Filter: (product_group = 'Book'::text)"
CStore File: /var/lib/postgresql/12/main/cstore_fdw/16387/74837"
CStore File Size: 105383392"
For the same table without cstore_fdw
I get the following output:
Finalize GroupAggregate (cost=72554.51..79387.78 rows=25229 width=44)"
Group Key: (width_bucket((length(product_title))::double precision, '1'::double precision, '50'::double precision, 5))"
-> Gather Merge (cost=72554.51..78441.69 rows=50458 width=44)"
Workers Planned: 2"
-> Sort (cost=71554.49..71617.56 rows=25229 width=44)"
Sort Key: (width_bucket((length(product_title))::double precision, '1'::double precision, '50'::double precision, 5))"
-> Partial HashAggregate (cost=69268.39..69709.90 rows=25229 width=44)"
Group Key: width_bucket((length(product_title))::double precision, '1'::double precision, '50'::double precision, 5)"
-> Parallel Seq Scan on customer_reviews (cost=0.00..65552.06 rows=495510 width=8)"
Filter: (product_group = 'Book'::text)"
Is there some setting that I have missed? I saw that foreign scans are marked as parallel safe in #198, is this supported in PostgreSQL 12?

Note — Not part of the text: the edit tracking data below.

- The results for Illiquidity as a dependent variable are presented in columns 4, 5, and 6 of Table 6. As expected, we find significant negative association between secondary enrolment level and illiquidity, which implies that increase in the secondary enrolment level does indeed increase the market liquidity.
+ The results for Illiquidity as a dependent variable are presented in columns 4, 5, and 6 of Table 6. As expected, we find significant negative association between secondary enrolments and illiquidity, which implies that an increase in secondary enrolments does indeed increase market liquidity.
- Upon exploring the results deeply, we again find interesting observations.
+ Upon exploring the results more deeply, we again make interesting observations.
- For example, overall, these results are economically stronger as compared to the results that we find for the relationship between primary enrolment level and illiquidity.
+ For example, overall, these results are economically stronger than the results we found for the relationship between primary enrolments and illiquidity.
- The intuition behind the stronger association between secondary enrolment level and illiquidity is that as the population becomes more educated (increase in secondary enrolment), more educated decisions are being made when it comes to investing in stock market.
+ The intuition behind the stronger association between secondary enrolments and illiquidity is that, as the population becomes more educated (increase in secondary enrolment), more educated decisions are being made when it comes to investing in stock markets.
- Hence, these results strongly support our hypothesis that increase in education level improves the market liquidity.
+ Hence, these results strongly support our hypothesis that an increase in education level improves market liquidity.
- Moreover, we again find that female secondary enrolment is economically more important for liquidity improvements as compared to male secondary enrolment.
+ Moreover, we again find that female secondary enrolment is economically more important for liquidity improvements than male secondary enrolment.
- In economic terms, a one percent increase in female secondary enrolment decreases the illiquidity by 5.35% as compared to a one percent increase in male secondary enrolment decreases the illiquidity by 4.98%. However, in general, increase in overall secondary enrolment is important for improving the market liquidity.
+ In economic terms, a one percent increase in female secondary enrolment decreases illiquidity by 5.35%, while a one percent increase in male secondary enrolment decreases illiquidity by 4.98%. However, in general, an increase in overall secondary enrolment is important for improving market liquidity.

Data used is from http://examples.citusdata.com/customer_reviews_1998.csv.gz and http://examples.citusdata.com/customer_reviews_1999.csv.gz. Creation of cstore table:
CREATE EXTENSION cstore_fdw;
CREATE SERVER cstore_server FOREIGN DATA WRAPPER cstore_fdw;
CREATE FOREIGN TABLE customer_reviews_cstore (
customer_id TEXT,
review_date DATE,
review_rating INTEGER,
review_votes INTEGER,
review_helpful_votes INTEGER,
product_id CHAR(10),
product_title TEXT,
product_sales_rank BIGINT,
product_group TEXT,
product_category TEXT,
product_subcategory TEXT,
similar_product_ids CHAR(10)[] )
SERVER cstore_server OPTIONS(compression 'pglz');
COPY customer_reviews_cstore FROM '/home/user/customer_reviews_1998.csv' WITH CSV;
COPY customer_reviews_cstore FROM '/home/user/customer_reviews_1999.csv' WITH CSV;
Creation of table without cstore:
CREATE TABLE customer_reviews (
customer_id TEXT,
review_date DATE,
review_rating INTEGER,
review_votes INTEGER,
review_helpful_votes INTEGER,
product_id CHAR(10),
product_title TEXT,
product_sales_rank BIGINT,
product_group TEXT,
product_category TEXT,
product_subcategory TEXT,
similar_product_ids CHAR(10)[]
);
COPY customer_reviews FROM '/home/user/customer_reviews_1999.csv' WITH CSV;
COPY customer_reviews FROM '/home/user/customer_reviews_1999.csv' WITH CSV;
AFAICT, you will have to make use of partitions to see parallelism.